Identity and Privilege Abuse
SeverityHighConfidenceHighStatusConcern
SKILL.md
Membrane handles authentication and credentials refresh automatically

The skill relies on authenticated Membrane/Ambivo account access with automatic credential refresh, but the artifacts do not define least-privilege scopes, credential lifetime, or boundaries on what the agent may do with that authority.

User impactThe agent may act with the user's Ambivo/Membrane account authority and retain usable connection credentials longer than the immediate task requires.
RecommendationUse a least-privileged Ambivo/Membrane account, review requested scopes during login, revoke the connection after use if not needed, and avoid granting administrative access unless required.
Sensitive data protection

Checks for exposed credentials, poisoned memory or context, unclear communication boundaries, or sensitive data that could leave the user's control.

Insecure Inter-Agent Communication
SeverityLowConfidenceHighStatusNote
SKILL.md
If no app is found, one is created and a connector is built automatically.

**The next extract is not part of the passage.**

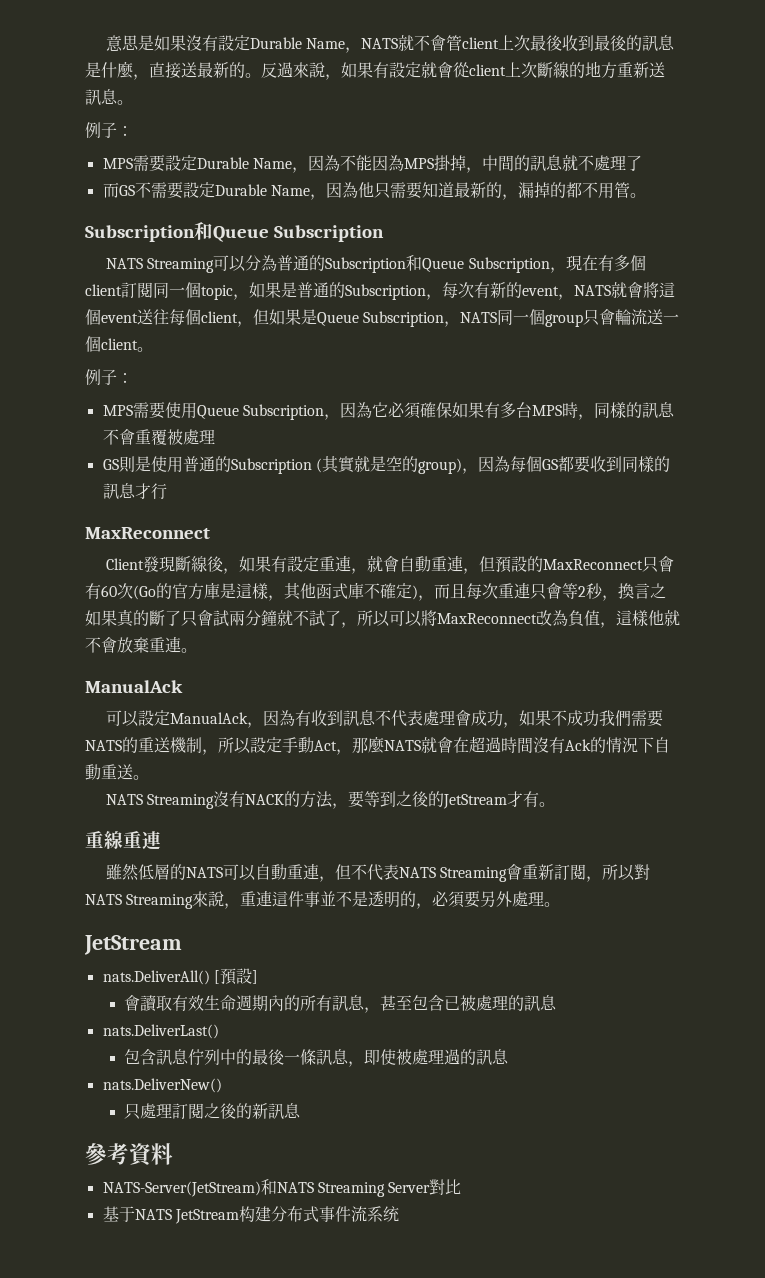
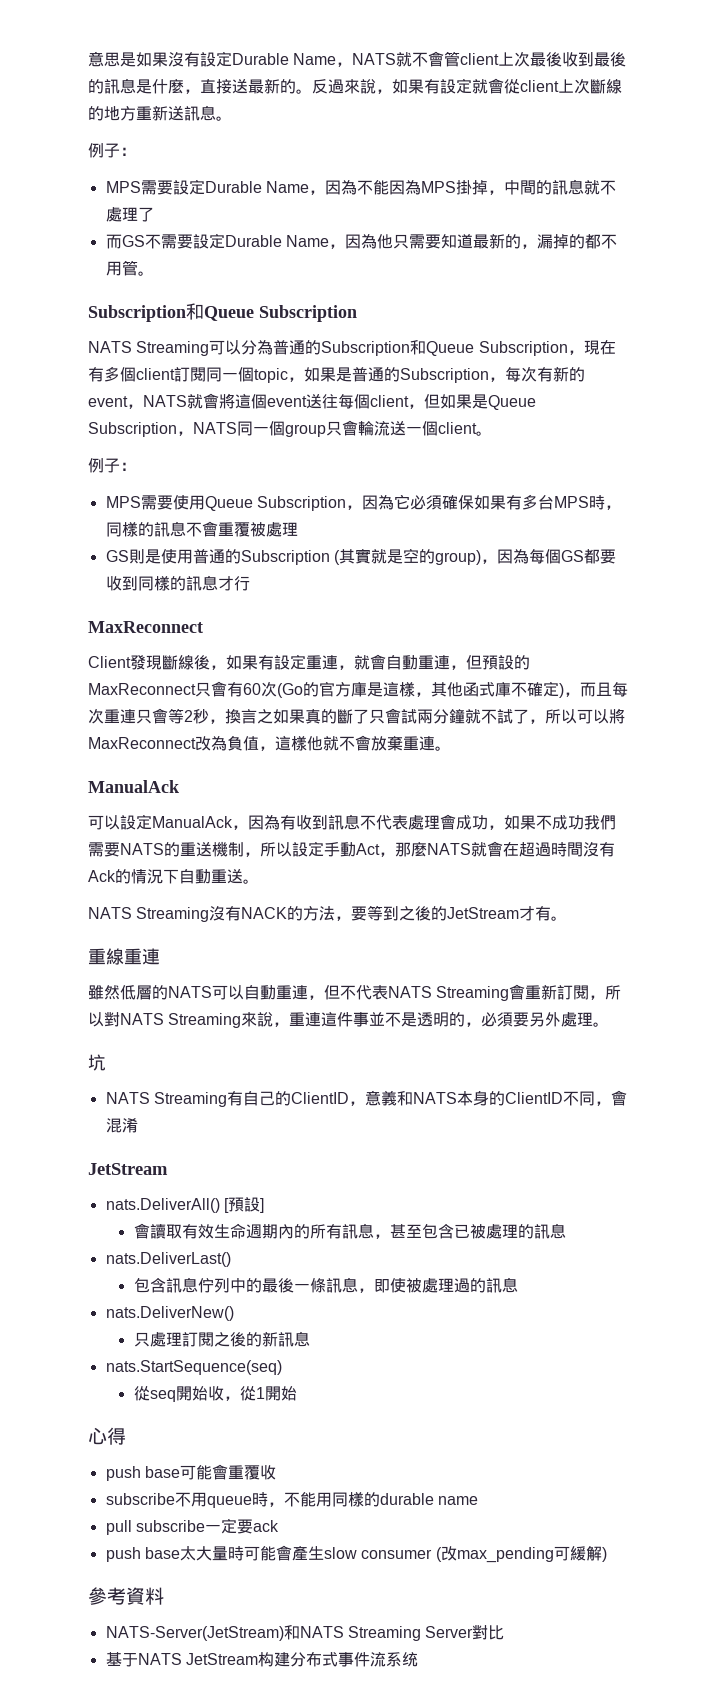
(561, 904) none -> [88,1054,106,1071] [105,1090,627,1107] [105,1117,138,1133] // 坑 // NATS Streaming有自己的ClientID，意義和NATS本身的ClientID不同，會混淆
(302, 1110) none -> [105,1360,282,1375] [133,1386,297,1402] [88,1427,126,1445] [105,1464,276,1481] [105,1492,478,1508] [105,1518,279,1535] [105,1545,607,1563] // nats.StartSequence(seq) // 從seq開始收，從1開始 // 心得 // push base可能會重覆收 // subscribe不用queue時，不能用同樣的durable name // pull subscribe一定要ack // push base太大量時可能會產生slow consumer (改max_pending可緩解)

The skill uses Membrane as an external connection and connector layer, including automatic connector creation, so users should understand that Ambivo access and action mediation occur through that provider workflow.

User impactAmbivo data and authentication workflows may pass through Membrane-managed connection infrastructure rather than only direct Ambivo interactions.
RecommendationReview Membrane's connection permissions and privacy terms, and only connect accounts whose data you are comfortable routing through this integration layer.